Scale-free networks

Post-publication activity

A network that has a power-law degree distribution, regardless of any other structure, is called a scale-free network.

Power-Law degree distribution

The degree of a node is the number of links adjacent to it. If we call the degree of a node \(k\ ,\) a scale-free network is defined by a power-law degree distribution, which can be expressed mathematically as \( P(k)\sim k^{-\gamma} \) From the form of the distribution it is clear that when:

\(\gamma<2\) the average degree diverges.
\(\gamma<3\) the standard deviation of the degree diverges.

It has been found that most scale-free networks have exponents between 2 and 3. Thus, they lack a characteristic degree or scale, and therefore their name. High degree nodes are called hubs.

Scale-free network models

There are several models that are able to create a scale-free network. But most of them introduce in one way or another two main ingredients, growth and preferential attachment. By growth we mean that the number of nodes in the network increases in time. Preferential attachment refers to the fact that new nodes tend to connect to nodes with large degree. One can naively argue that for large networks this is nonsense because it requires a global knowledge of the network, i.e., knowing which are the high degree nodes, but this is not the case. There are several local mechanisms that introduce preferential attachment (see below).

In mathematical terms, preferential attachment means that the probability that a node with degree \(k_i\) acquires a link goes as \(P(k_i)=\frac{k_i}{\sum_{i}k_i}\)

The Barabasi-Albert model

The Barabasi-Albert model (a.k.a. BA model) introduced in 1998 explains the power-law degree distribution of networks by considering two main ingredients: growth and preferential attachment (Barabasi and Albert 1999). The algorithm used in the BA model goes as follows.

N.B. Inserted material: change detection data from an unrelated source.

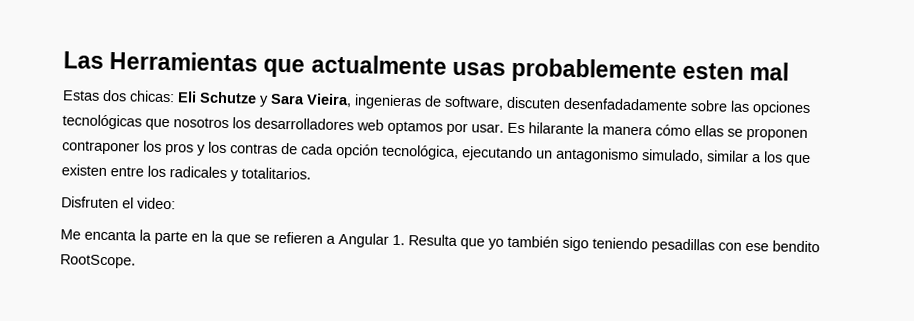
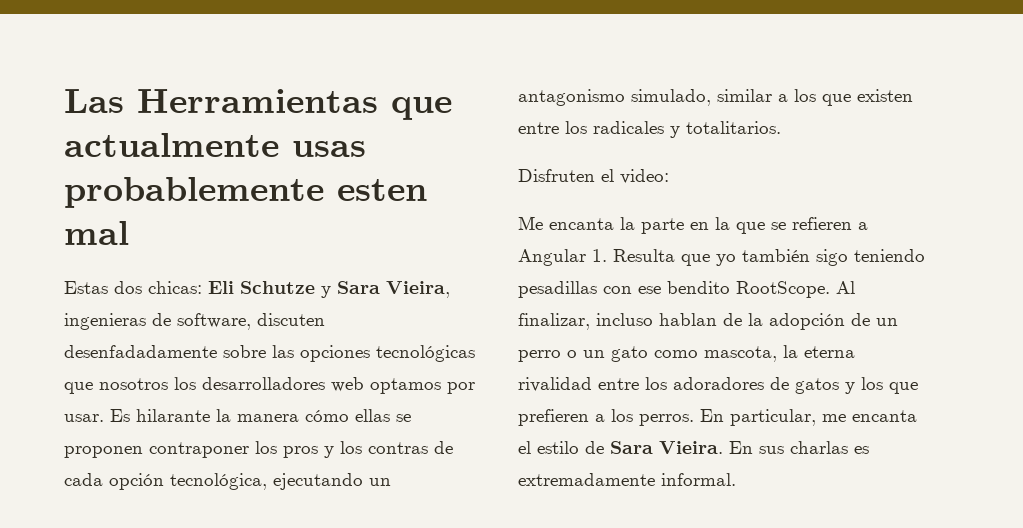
(136, 261) none -> [836,281,855,294] [518,313,898,330] [518,345,855,362] [518,377,918,394] [518,409,917,426] [518,441,869,454] [518,473,736,486] Al finalizar, incluso hablan de la adopción de un perro o un gato como mascota, la eterna rivalidad entre los adoradores de gatos y los que prefieren a los perros. En particular, me encanta el estilo de Sara Vieira. En sus charlas es extremadamente informal.

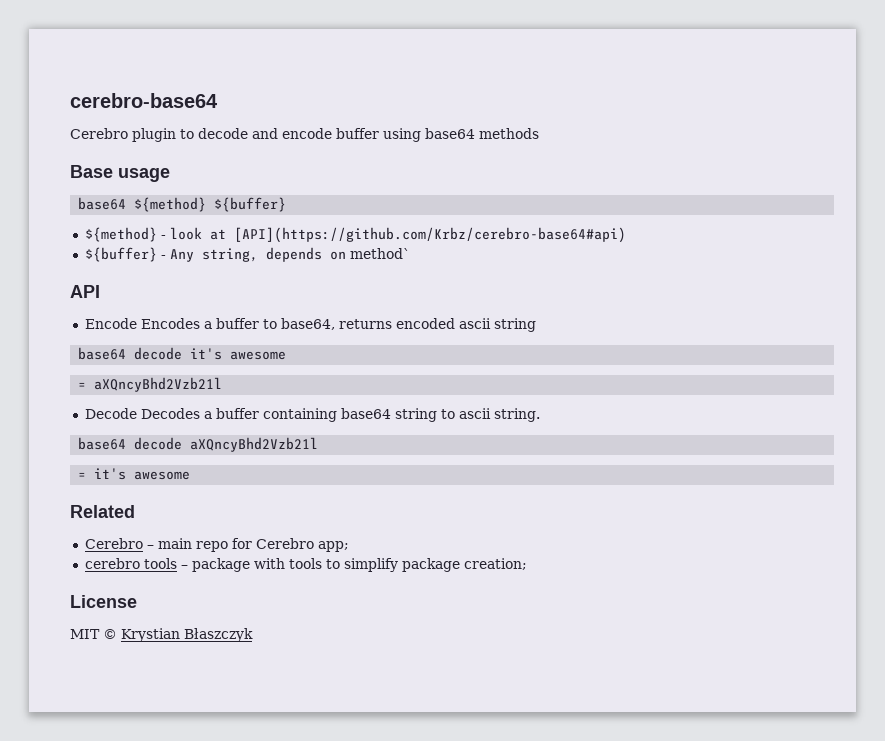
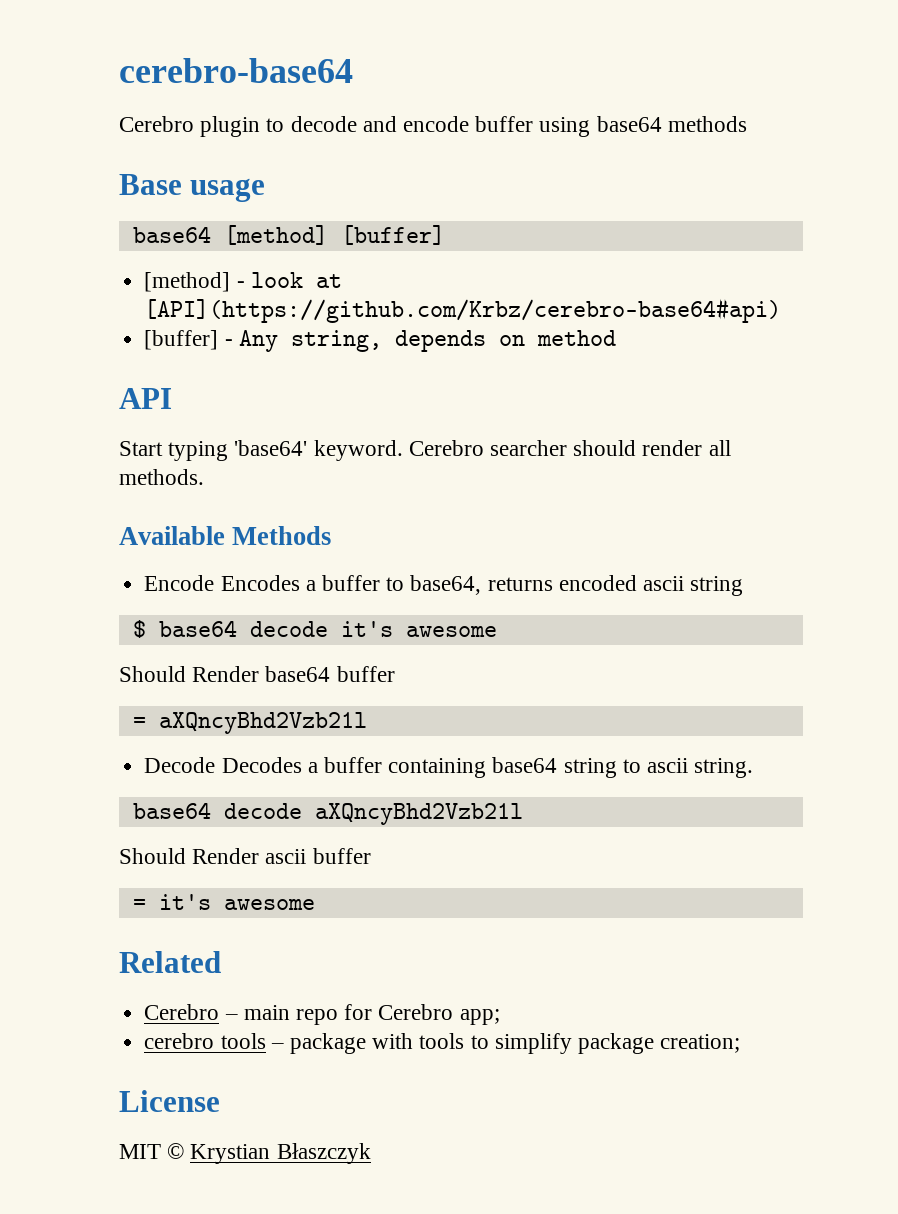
[134,197,287,212] [84,227,157,242] ${method} ${buffer} // ${method} -> [223,225,445,245] [144,272,231,292] [method] [buffer] // [method]
[84,247,157,262] ${buffer} -> [144,330,219,350] [buffer]
[349,248,410,259] method` -> [536,330,616,346] method
(100, 291) none -> [119,440,731,461] [119,469,204,485] [119,526,332,545] // Start typing 'base64' keyword. Cerebro searcher should render all methods. // Available Methods
(536, 325) none -> [132,620,146,638] $
(287, 355) none -> [119,666,395,682] // Should Render base64 buffer
(319, 444) none -> [119,848,371,864] // Should Render ascii buffer

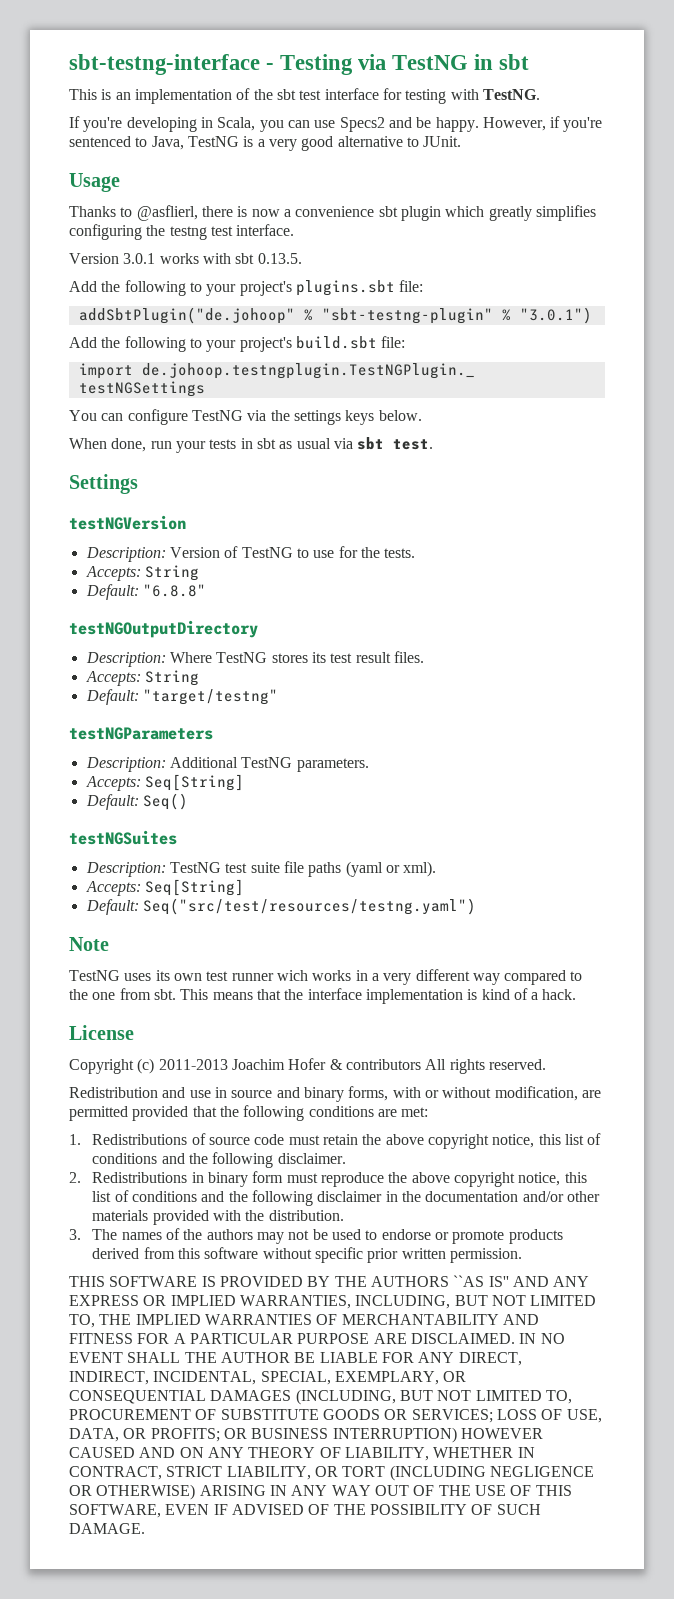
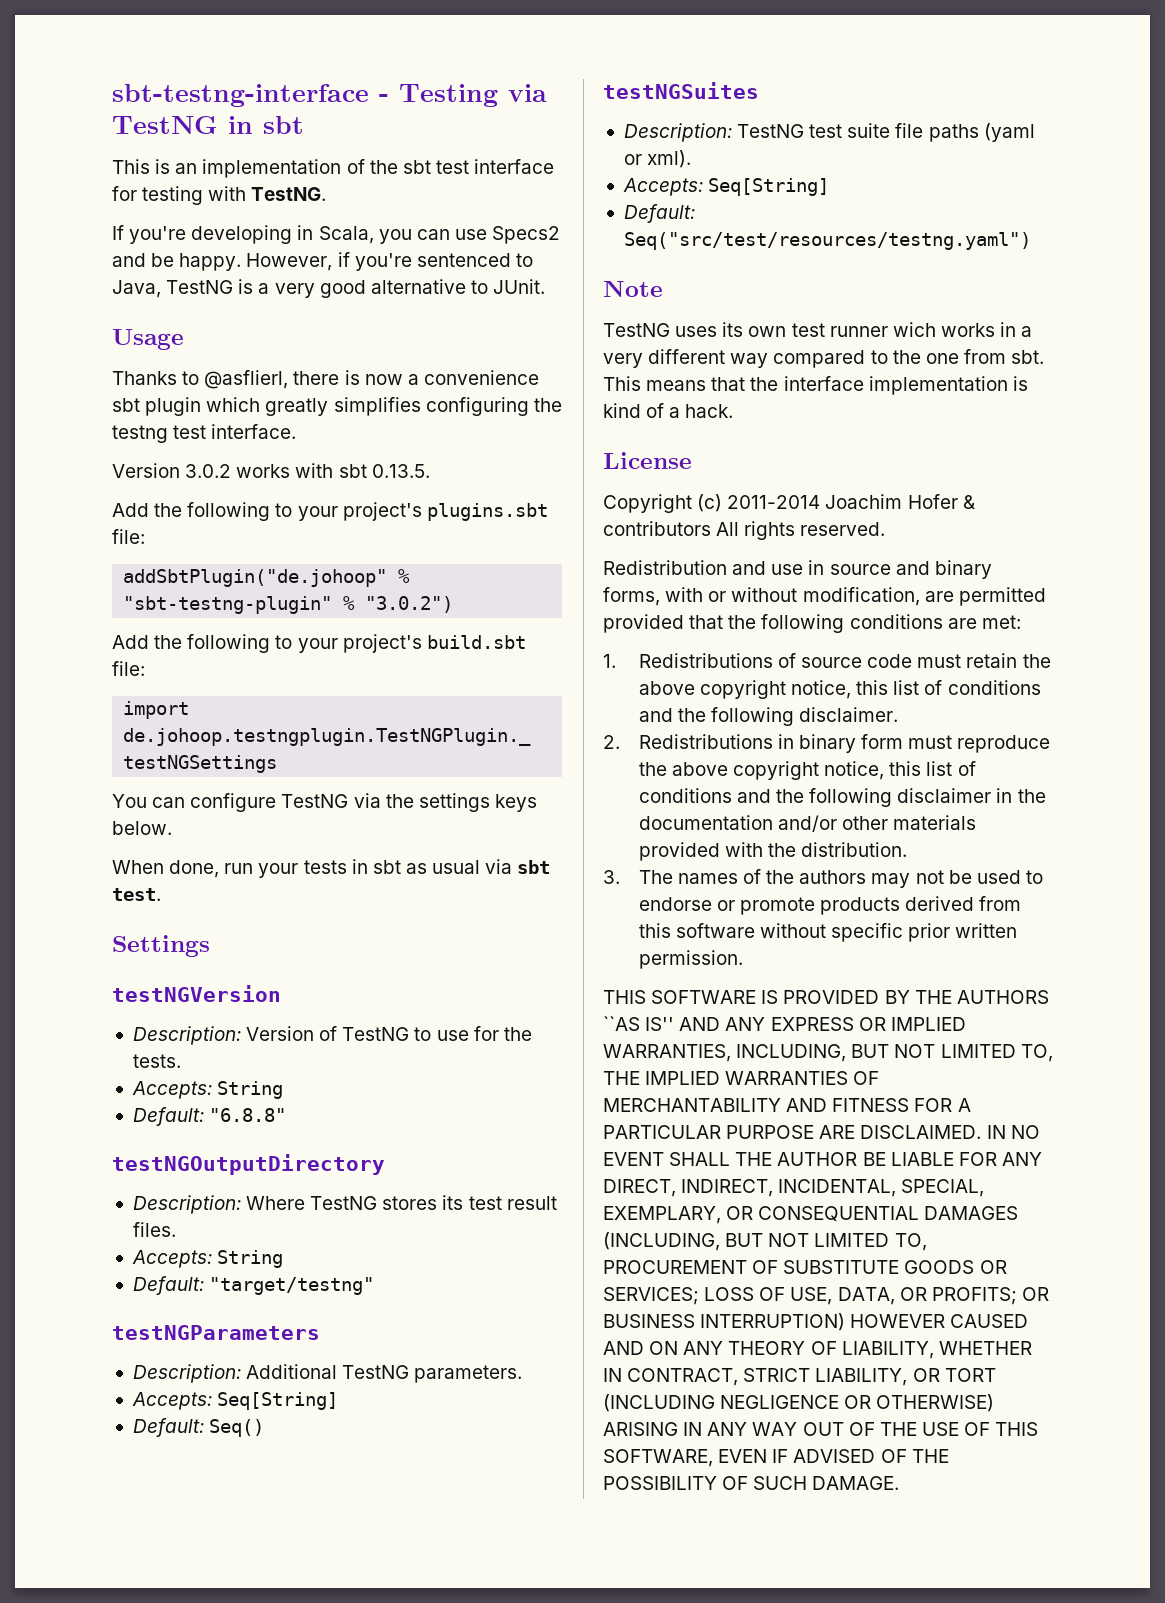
[123,253,156,264] 3.0.1 -> [185,464,232,478] 3.0.2
[519,307,592,324] "3.0.1") -> [365,596,454,613] "3.0.2")
[158,1059,228,1070] 2011-2013 -> [727,495,821,509] 2011-2014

Growth: Starting with a small number (\(m_0\)) of connected nodes, at every time step, we add a new node with \(m(<m_0)\) edges that link the new node to \(m\) different nodes already present in the network.
Preferential attachment: When choosing the nodes to which the new node connects, we assume that the probability \(P\) that a new node will be connected to node \(i\) depends on the degree \(k_i\) of node \(i\ ,\) such that

\[P\sim \frac{k_i}{\sum_{i}k_{i}}\]

Numerical simulations and analytic results indicate that this network evolves into a scale-invariant state with the probability that a node has \(k\) edges following a power law with an exponent \(\gamma=3\ .\) The scaling exponent is independent of \(m\ ,\) the only parameter in the model.

Analytical solution for the BA model

This model can be solved analytically by setting up a differential equation in which the rate at which a node acquires links is equal to the number of links added times the probability of acquiring a link \[ \frac{dk_i}{dt}= m\frac{k_i}{\sum_{j}k_j} \]

This equation can be simplified by realizing that at each time step \(m\) links are added, thus \[\sum_j k_j = 2mt\] and \[ \frac{dk_i}{dt}=\frac{k_i}{2t} \] \[ \ln{k_i}=\frac{1}{2}\ln{t} + C \]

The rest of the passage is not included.